老太太气呼呼的,怒不可抑,“当年我就让你不要和她结婚,你非不听我的话。现在好了吧,你看看,我们这个家成什么样了?”
陈父看了一眼嘉余,神色复杂,到现在他也是无法接受抱错孩子的事实。“嘉余,你先出去一下。”
病房陷入沉默中。
陈父烦躁地抽起了烟,狠狠吸了几口,他才开口,“妈,你不要再闹了。这几年,我们都很累。”
“你说什么?”
陈父夹着烟头,一脸的落寞,“您的思想……”他快五十岁的人了,也经历了不少事,可从来没有像现在这样觉得挫败。他是个失败的父亲,也不是一个好丈夫。“当年您一直念着要孙子,慧芳怀孕差点抑郁。砚砚和嘉余的事大概就是老天的惩罚吧。”
“术里,你怎么能这么说?”老太太陷入了迷茫中。
她觉得自己没有错。错的是慧芳,是林砚,还有林家人。
她觉得,孩子如果不换回来就不会有这么多事。
“妈,这次回去之后,以后我们就不要再打扰林大哥一家了,您也不要再见嘉余了。”他的声音满是沧桑,没有想过会走到今天的境地,“慧芳说的对,嘉余是林家的孩子。我们有自己的孩子,自己的孩子都没有好好疼爱,我们有什么资格做父母呢?您回去之后也好好休息吧。”
老太太怔怔地坐在床边上,“你这是在怪我了——”
陈父不再说话,他的眼睛被烟晕倒了,涩涩的疼。“我不想后半生在后悔中度过。砚砚上大学时,慧芳给了她一张十万块钱的卡,刚刚她把卡还给慧芳,您不知道,那一刻,我恨不得打自己两耳光,我是什么父亲?我对不起那孩子……”他哽咽着。
嘉余和林父回到了林母的病房。
林母问道,“怎么了?你们父子俩脸色这么差。”
林父重重地叹口气,心里不是滋味,“砚砚回去了。”
“怎么这么快?”林母有些急切,“我给她准备的东西还没给她呢,什么时候走得?”
林父烦躁,转头问嘉余,“奶奶是不是又骂她了?”
嘉余沉默。
林父摇摇头,“我就知道。哎,这孩子怕是以后真不会回来了。那个路景凡也不是什么好东西,没规矩,和我说话没大没小的。”
“你见着人了?”林母一脸急切。“人怎么样?”
“高傲无礼,也不知道砚砚喜欢他什么。”林父心里堵得难受,怕妻子担心,他还是说了实话,“看得出来,路景凡当真对砚砚很好。”他的眸色沉了几分,难言羞愧。

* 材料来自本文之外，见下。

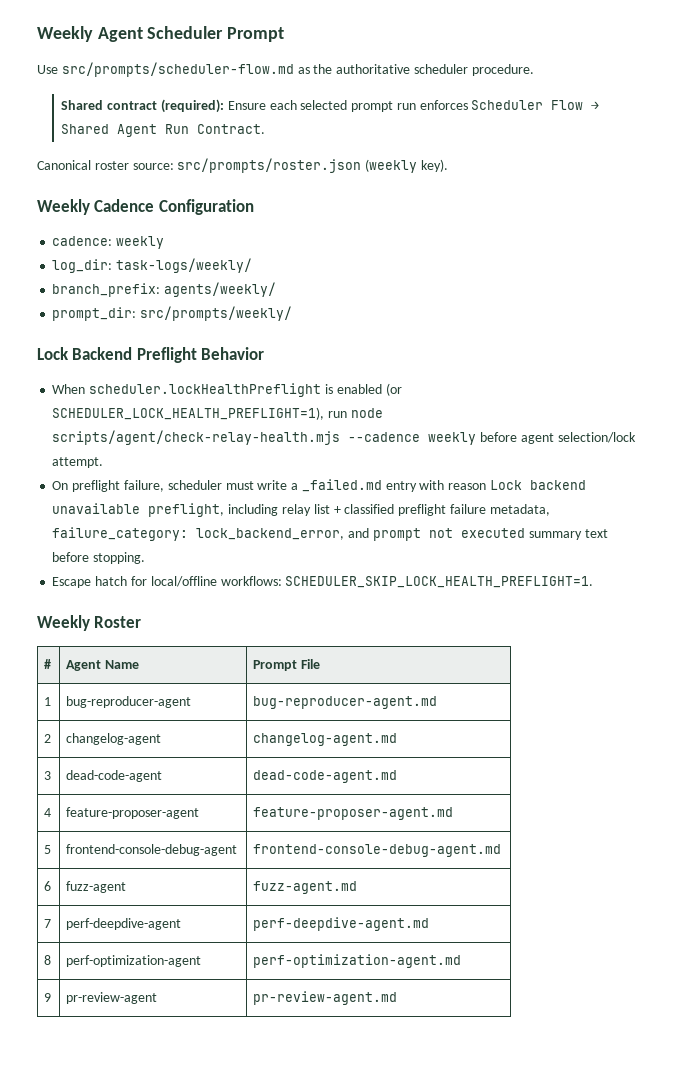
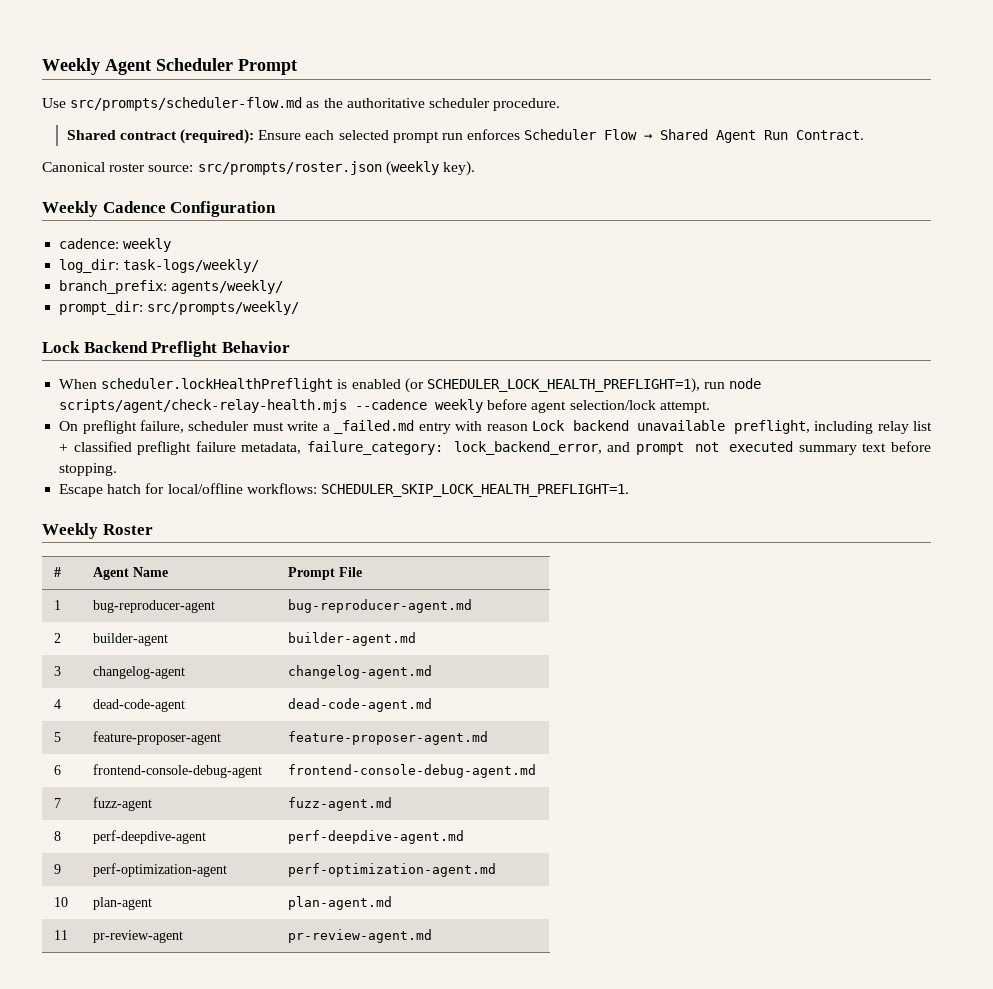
- 2 | changelog-agent | changelog-agent.md
+ 2 | builder-agent | builder-agent.md
+ 3 | changelog-agent | changelog-agent.md
- 3 | dead-code-agent | dead-code-agent.md
+ 4 | dead-code-agent | dead-code-agent.md
- 4 | feature-proposer-agent | feature-proposer-agent.md
+ 5 | feature-proposer-agent | feature-proposer-agent.md
- 5 | frontend-console-debug-agent | frontend-console-debug-agent.md
+ 6 | frontend-console-debug-agent | frontend-console-debug-agent.md
- 6 | fuzz-agent | fuzz-agent.md
+ 7 | fuzz-agent | fuzz-agent.md
- 7 | perf-deepdive-agent | perf-deepdive-agent.md
+ 8 | perf-deepdive-agent | perf-deepdive-agent.md
- 8 | perf-optimization-agent | perf-optimization-agent.md
+ 9 | perf-optimization-agent | perf-optimization-agent.md
- 9 | pr-review-agent | pr-review-agent.md
+ 10 | plan-agent | plan-agent.md
+ 11 | pr-review-agent | pr-review-agent.md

林母向来细腻,她也听明白了林父的话中之意,“砚砚到底年纪还小,这两年,也多亏了路景凡的照顾。嘉余,不管以后林陈两家关系如何,你能帮到林砚的地方尽量帮着她。”嘉余个性淡泊,而砚砚呢,看似温婉,其实骨子里充满了活力与张扬。想想她今后要走的路,肯定不会一帆风顺的。

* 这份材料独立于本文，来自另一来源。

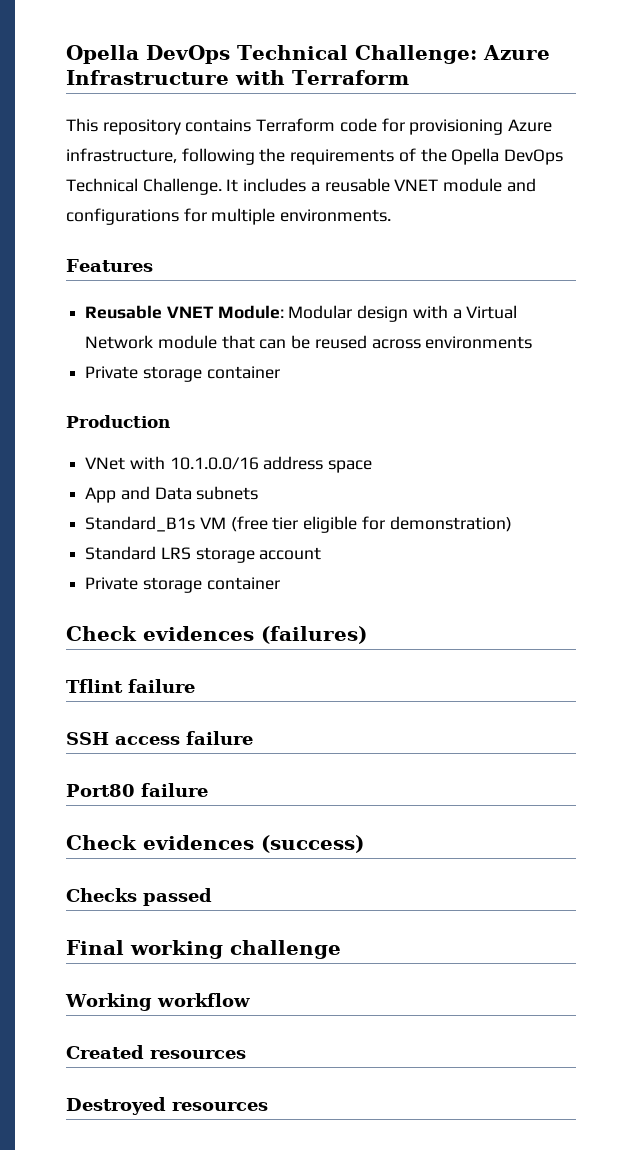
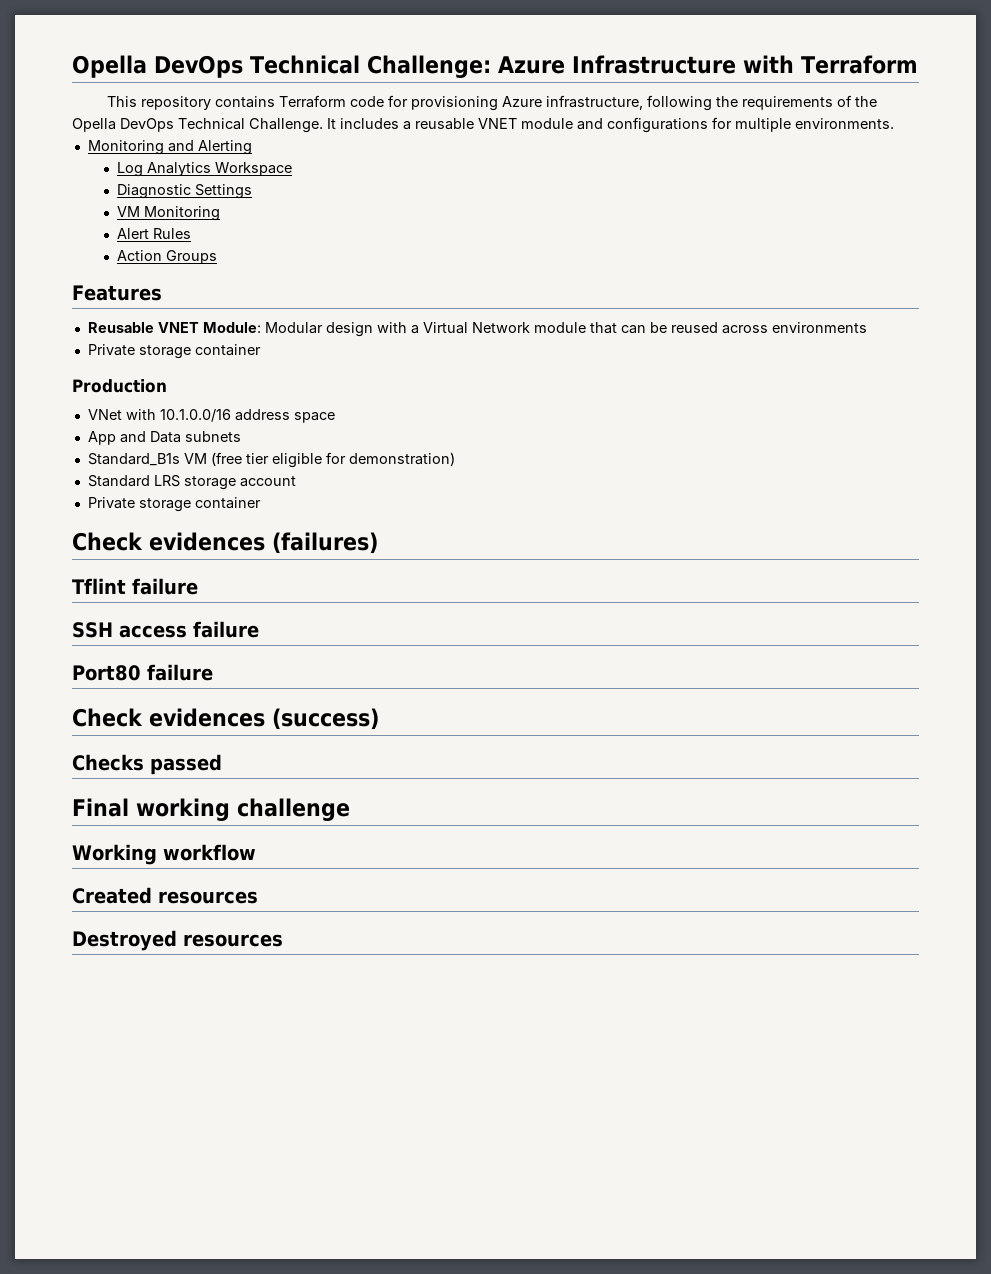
+ Monitoring and Alerting
+ Log Analytics Workspace
+ Diagnostic Settings
+ VM Monitoring
+ Alert Rules
+ Action Groups

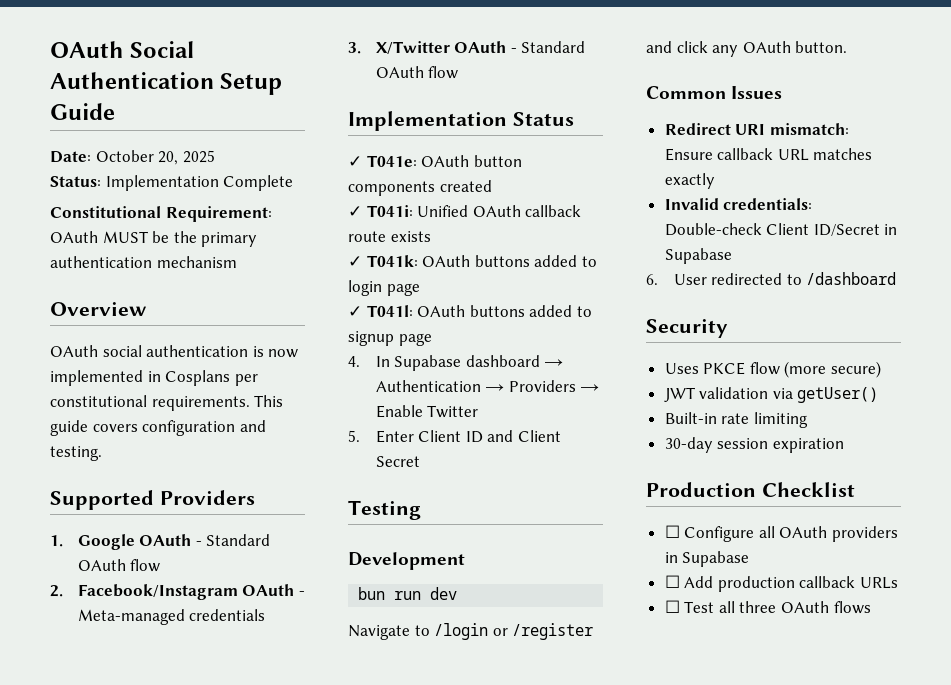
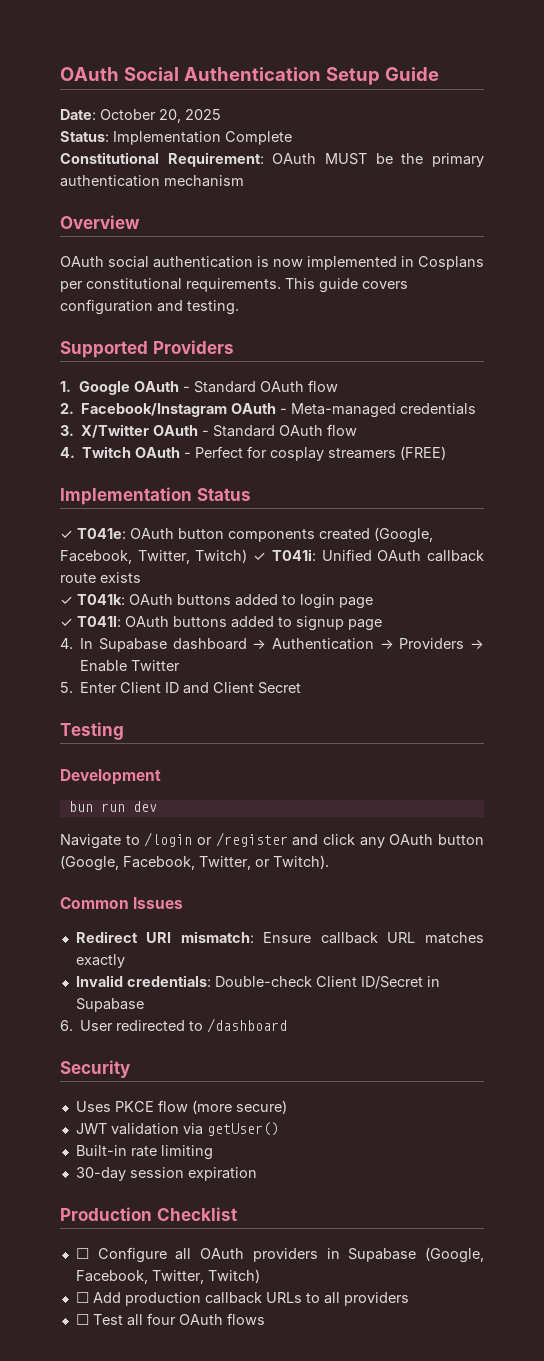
+ 4. Twitch OAuth - Perfect for cosplay streamers (FREE)
- ✓ T041e: OAuth button components created
- ✓ T041i: Unified OAuth callback route exists
+ ✓ T041e: OAuth button components created (Google, Facebook, Twitter, Twitch) ✓ T041i: Unified OAuth callback route exists
- Navigate to /login or /register and click any OAuth button.
+ Navigate to /login or /register and click any OAuth button (Google, Facebook, Twitter, or Twitch).
- ☐ Configure all OAuth providers in Supabase
+ ☐ Configure all OAuth providers in Supabase (Google, Facebook, Twitter, Twitch)
- ☐ Add production callback URLs
+ ☐ Add production callback URLs to all providers
- ☐ Test all three OAuth flows
+ ☐ Test all four OAuth flows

“妈,我知道,您放心好了。”只是有路景凡在,怕是林砚也不会需要什么帮助吧。
林家三人微微陷入沉默,各有所思。
窗外,阳光沐浴,好天气,好心情。
林砚站在那一排榴莲面前,认真得挑着。其实长得都一样,她也分不出好坏。
最后买了半个榴莲,老板帮她装好,路景凡付了钱,伸手提过袋子。
那老板说话声音中气十足,“美女,你男朋友对你真好啊。自己不喜欢榴莲,还让你吃。不错不错!”
男朋友,听着真好听。
林砚余光偷偷瞥了路景凡一眼,见他面无表情,她埋下头,“老板,我还要点梨。”大人们常说,秋天要多吃梨,润肺止咳。
路景凡微微一愣,随机明白了她的想法。他这几天是有些咳嗽,嘴角不由得扬起了,心里甜甜的。
回去的路上,一阵飘臭,受人瞩目。两人没好意思打车,走回了酒店,还要酒店不远。
到了酒店,林砚自觉道,“师兄,你先上去休息吧。”
“回房间吃吧。”他还有话和她说。“祸害我一个人就行了。”
林砚吐吐舌头,“哎,你们真是不懂欣赏,水果之王,营养价值极高。其实,它不臭的。”她闭上眼,深深吸了一口气,“好香。”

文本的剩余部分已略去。